Data for review:
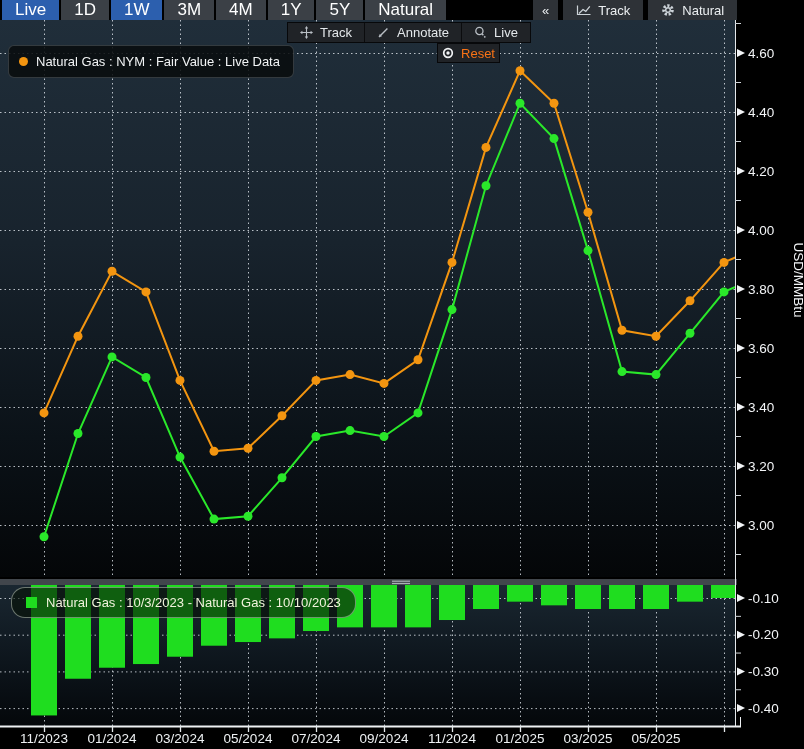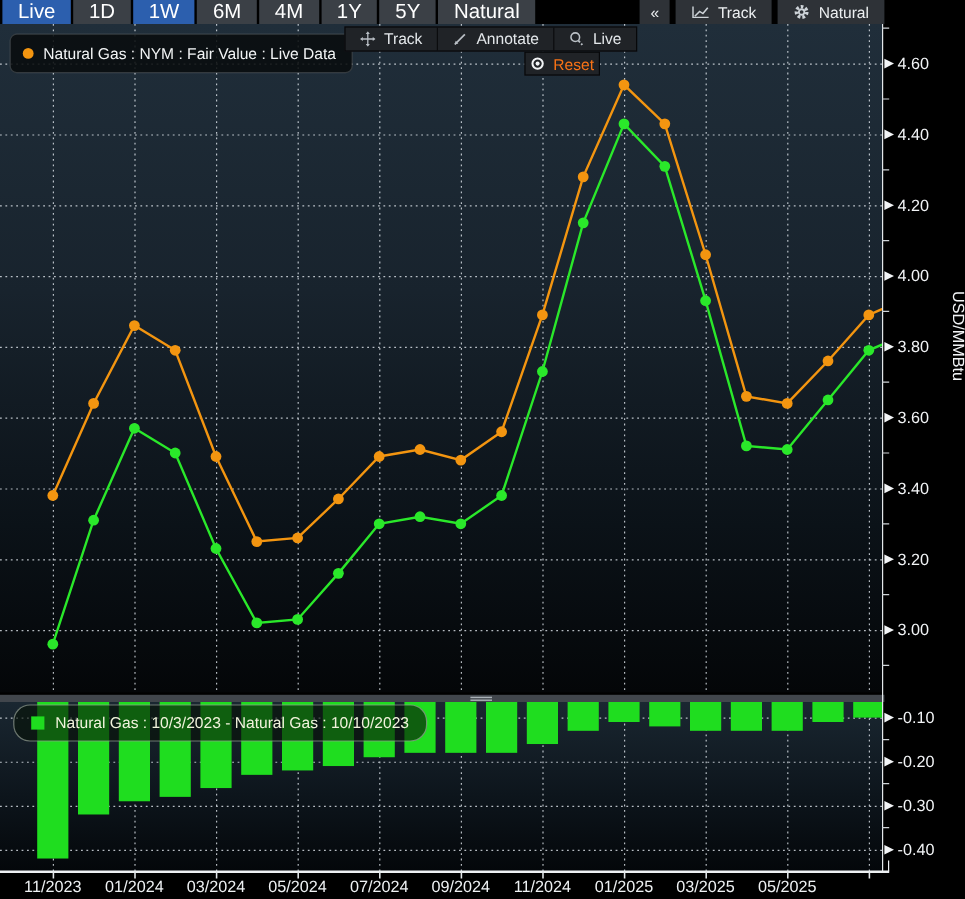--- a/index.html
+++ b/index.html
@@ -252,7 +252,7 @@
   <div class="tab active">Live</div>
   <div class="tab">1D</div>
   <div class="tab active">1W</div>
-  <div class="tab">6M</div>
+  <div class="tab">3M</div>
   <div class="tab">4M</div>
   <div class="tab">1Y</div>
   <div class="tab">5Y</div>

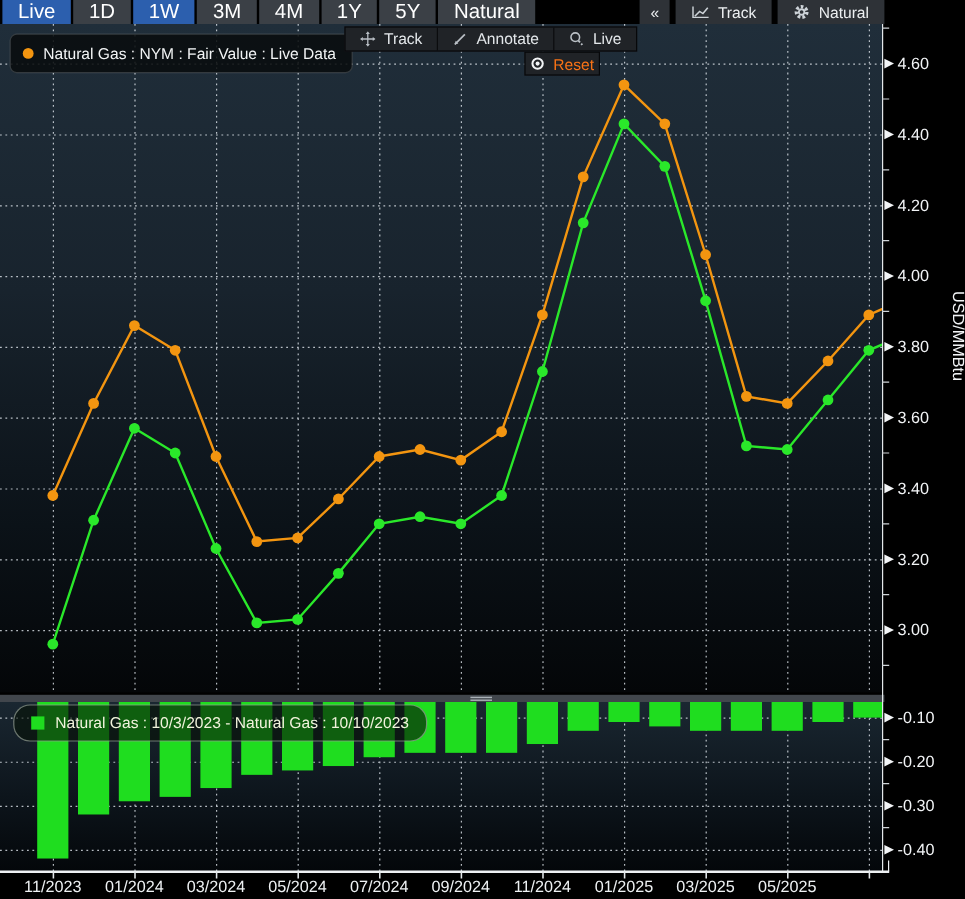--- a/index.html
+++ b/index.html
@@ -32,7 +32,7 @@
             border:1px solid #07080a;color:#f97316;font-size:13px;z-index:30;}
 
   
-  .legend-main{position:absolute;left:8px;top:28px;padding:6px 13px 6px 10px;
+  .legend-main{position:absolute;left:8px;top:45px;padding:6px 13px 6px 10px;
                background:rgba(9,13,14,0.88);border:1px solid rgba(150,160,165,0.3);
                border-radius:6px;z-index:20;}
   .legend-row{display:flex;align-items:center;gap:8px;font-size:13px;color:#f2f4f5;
==
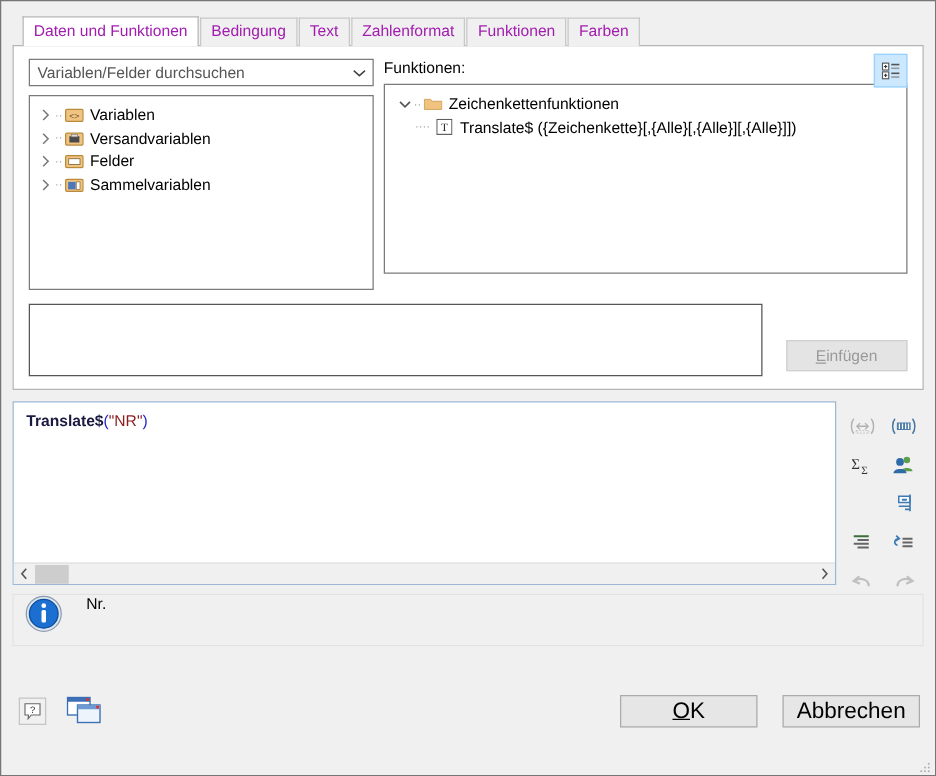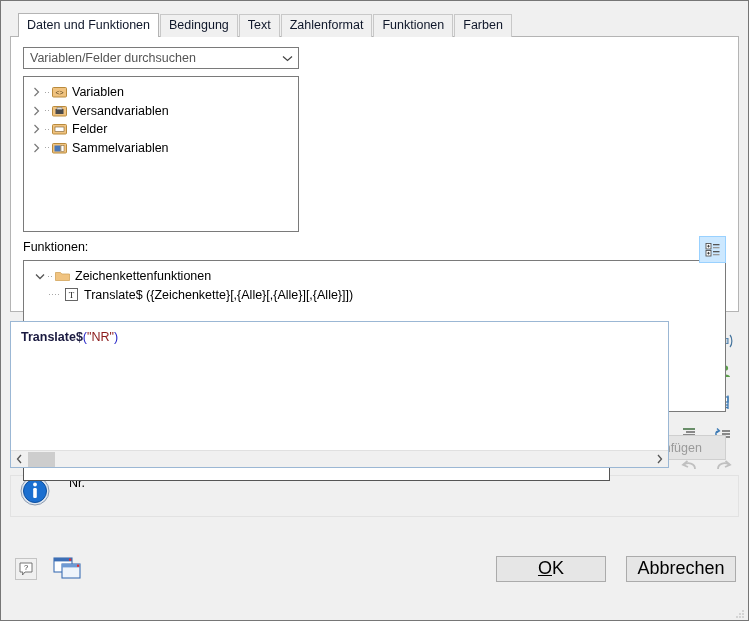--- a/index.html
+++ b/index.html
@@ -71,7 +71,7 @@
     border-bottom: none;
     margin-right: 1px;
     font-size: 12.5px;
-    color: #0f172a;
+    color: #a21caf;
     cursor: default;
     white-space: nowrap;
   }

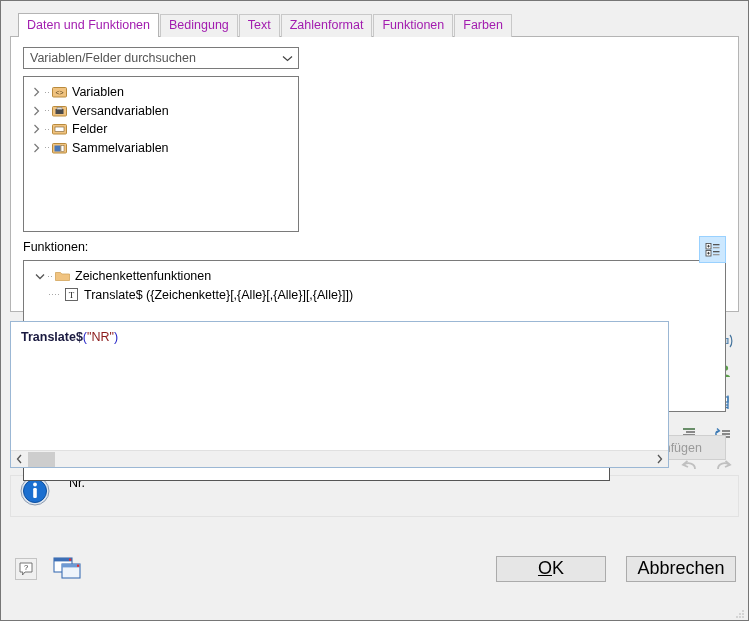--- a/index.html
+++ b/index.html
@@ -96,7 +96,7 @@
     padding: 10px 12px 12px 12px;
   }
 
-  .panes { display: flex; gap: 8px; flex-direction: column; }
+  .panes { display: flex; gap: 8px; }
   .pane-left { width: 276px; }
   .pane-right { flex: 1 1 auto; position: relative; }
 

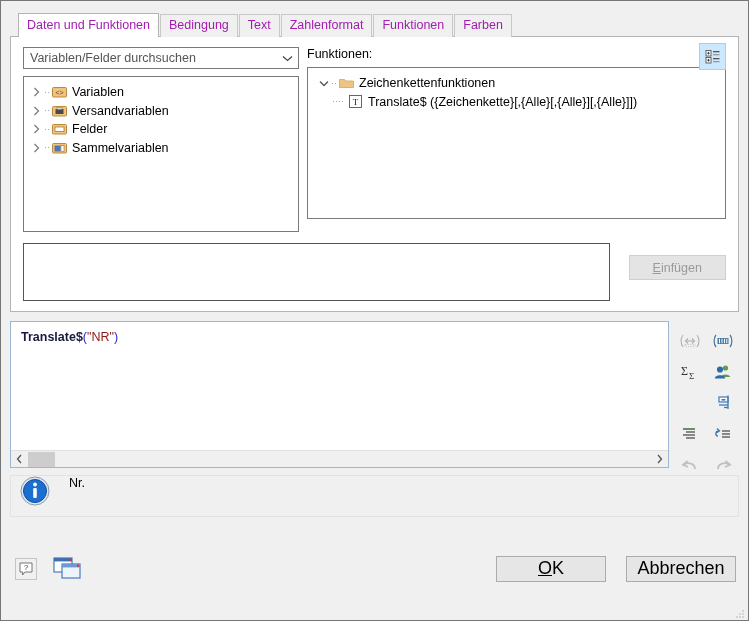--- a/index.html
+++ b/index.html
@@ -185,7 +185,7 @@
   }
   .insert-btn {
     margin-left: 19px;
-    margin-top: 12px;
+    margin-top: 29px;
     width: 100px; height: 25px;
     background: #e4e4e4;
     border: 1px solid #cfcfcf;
--
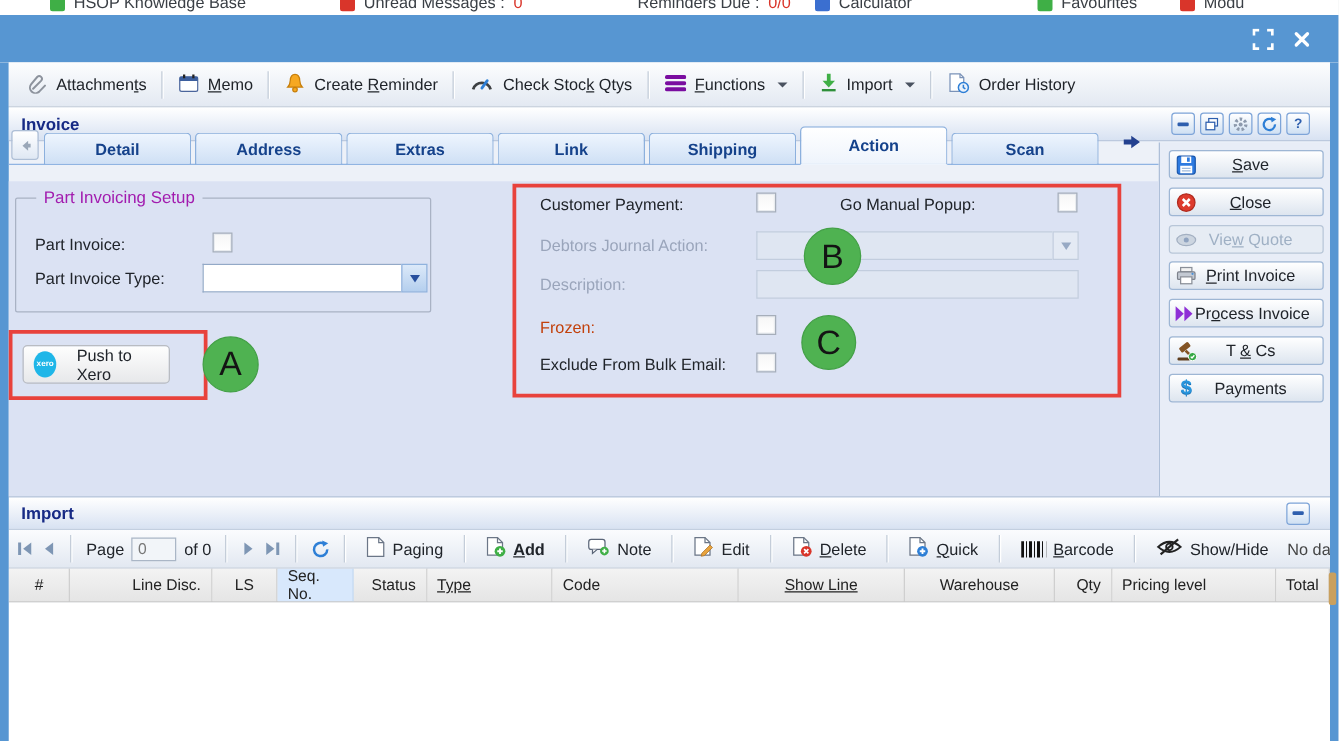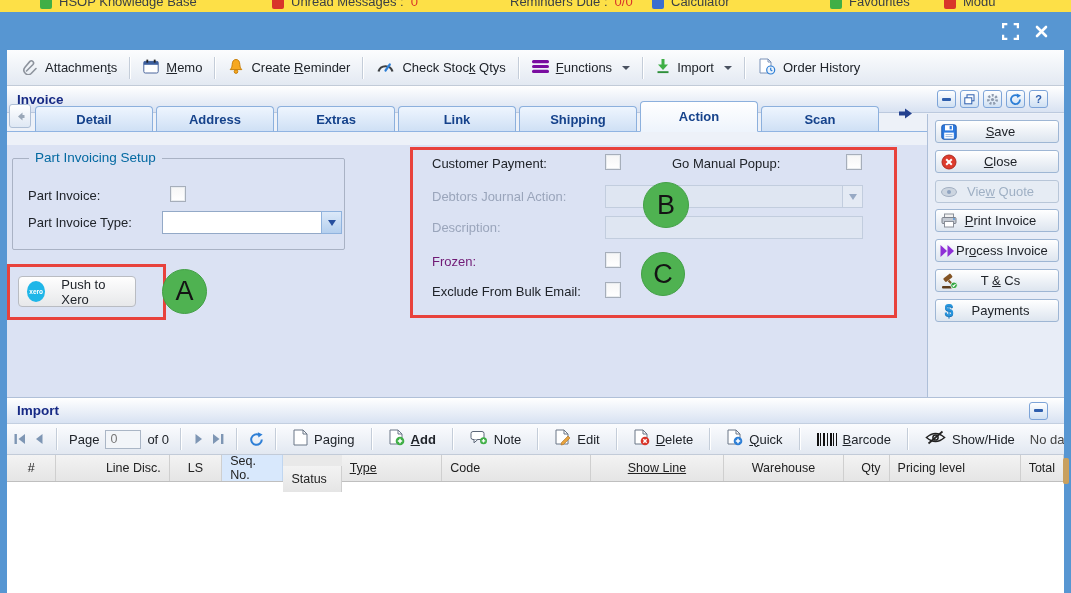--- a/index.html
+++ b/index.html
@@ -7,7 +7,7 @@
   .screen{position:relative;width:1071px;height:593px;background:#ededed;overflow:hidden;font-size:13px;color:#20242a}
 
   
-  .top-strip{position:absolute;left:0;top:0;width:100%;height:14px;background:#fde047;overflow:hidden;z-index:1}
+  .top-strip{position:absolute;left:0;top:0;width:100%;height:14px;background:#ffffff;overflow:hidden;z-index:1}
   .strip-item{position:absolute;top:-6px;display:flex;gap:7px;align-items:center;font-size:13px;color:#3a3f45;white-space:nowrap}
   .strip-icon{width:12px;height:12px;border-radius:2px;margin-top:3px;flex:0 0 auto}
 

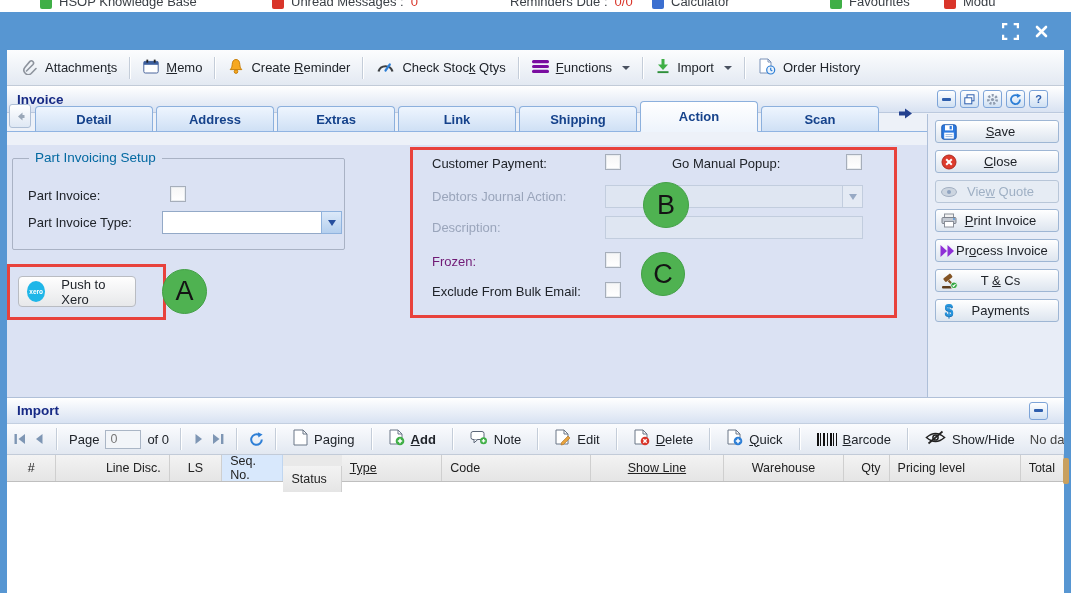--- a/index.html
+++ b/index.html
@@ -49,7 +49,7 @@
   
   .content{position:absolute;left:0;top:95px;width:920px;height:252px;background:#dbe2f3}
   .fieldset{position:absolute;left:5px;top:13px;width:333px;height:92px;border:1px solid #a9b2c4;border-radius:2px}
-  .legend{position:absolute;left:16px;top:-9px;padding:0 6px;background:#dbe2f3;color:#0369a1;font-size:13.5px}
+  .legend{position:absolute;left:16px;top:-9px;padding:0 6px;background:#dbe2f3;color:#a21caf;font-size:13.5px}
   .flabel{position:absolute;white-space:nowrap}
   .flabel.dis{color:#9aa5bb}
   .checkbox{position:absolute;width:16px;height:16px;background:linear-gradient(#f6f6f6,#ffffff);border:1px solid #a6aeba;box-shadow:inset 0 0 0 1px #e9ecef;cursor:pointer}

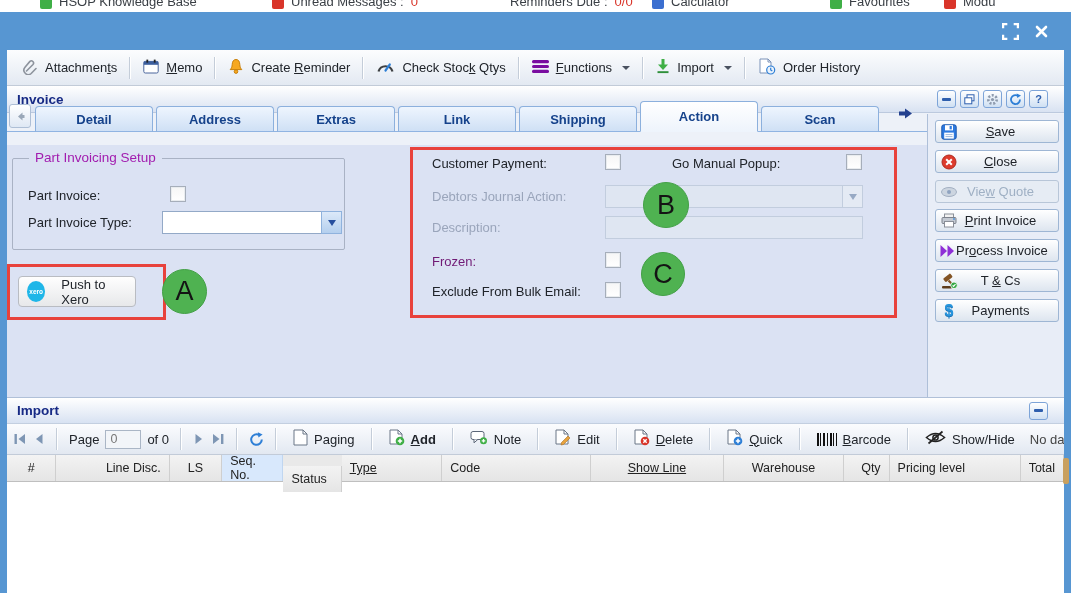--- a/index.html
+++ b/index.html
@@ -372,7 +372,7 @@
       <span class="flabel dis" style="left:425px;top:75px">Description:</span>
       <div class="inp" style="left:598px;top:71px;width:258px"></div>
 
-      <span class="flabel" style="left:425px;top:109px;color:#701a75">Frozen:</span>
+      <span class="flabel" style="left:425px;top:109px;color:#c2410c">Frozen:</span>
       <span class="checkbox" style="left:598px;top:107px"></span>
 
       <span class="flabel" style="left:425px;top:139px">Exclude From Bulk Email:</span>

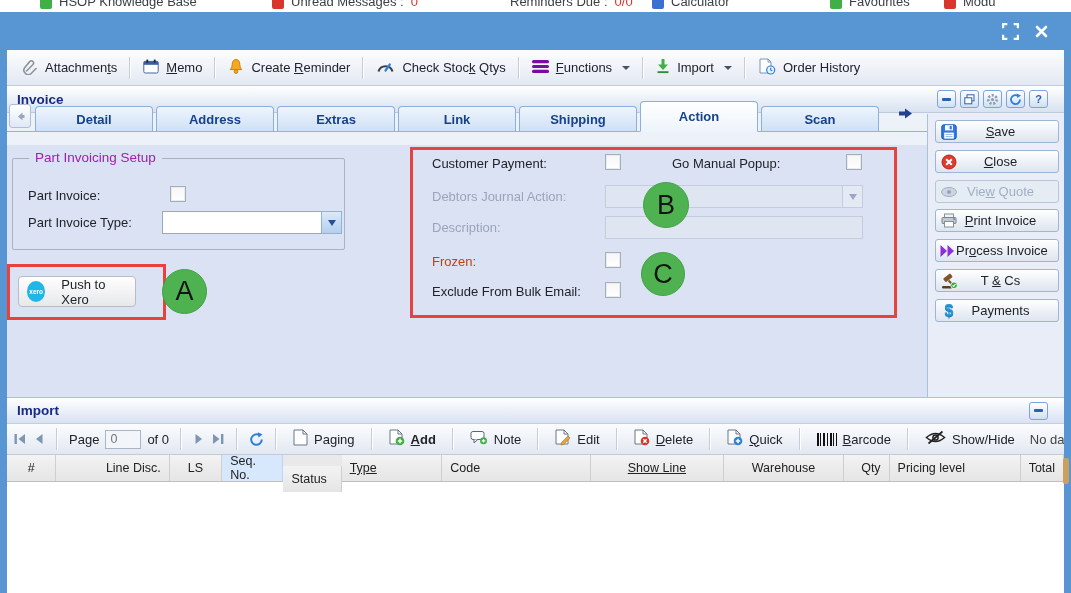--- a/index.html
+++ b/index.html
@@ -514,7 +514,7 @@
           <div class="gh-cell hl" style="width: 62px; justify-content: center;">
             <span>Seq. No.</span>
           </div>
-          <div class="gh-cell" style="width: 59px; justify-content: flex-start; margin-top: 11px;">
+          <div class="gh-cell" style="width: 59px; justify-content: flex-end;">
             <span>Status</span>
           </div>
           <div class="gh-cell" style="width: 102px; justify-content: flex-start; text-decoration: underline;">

What this task involves:
Whenever a line of the data includes "color", copy that line.

Task output:
             border:1px solid #07080a;color:#f97316;font-size:13px;z-index:30;}
   .legend-row{display:flex;align-items:center;gap:8px;font-size:13px;color:#f2f4f5;
-    color: #0f172a;
+    color: #a21caf;
   .screen{position:relative;width:1071px;height:593px;background:#ededed;overflow:hidden;font-size:13px;color:#20242a}
   .strip-item{position:absolute;top:-6px;display:flex;gap:7px;align-items:center;font-size:13px;color:#3a3f45;white-space:nowrap}
-  .legend{position:absolute;left:16px;top:-9px;padding:0 6px;background:#dbe2f3;color:#0369a1;font-size:13.5px}
+  .legend{position:absolute;left:16px;top:-9px;padding:0 6px;background:#dbe2f3;color:#a21caf;font-size:13.5px}
   .flabel.dis{color:#9aa5bb}
-      <span class="flabel" style="left:425px;top:109px;color:#701a75">Frozen:</span>
+      <span class="flabel" style="left:425px;top:109px;color:#c2410c">Frozen:</span>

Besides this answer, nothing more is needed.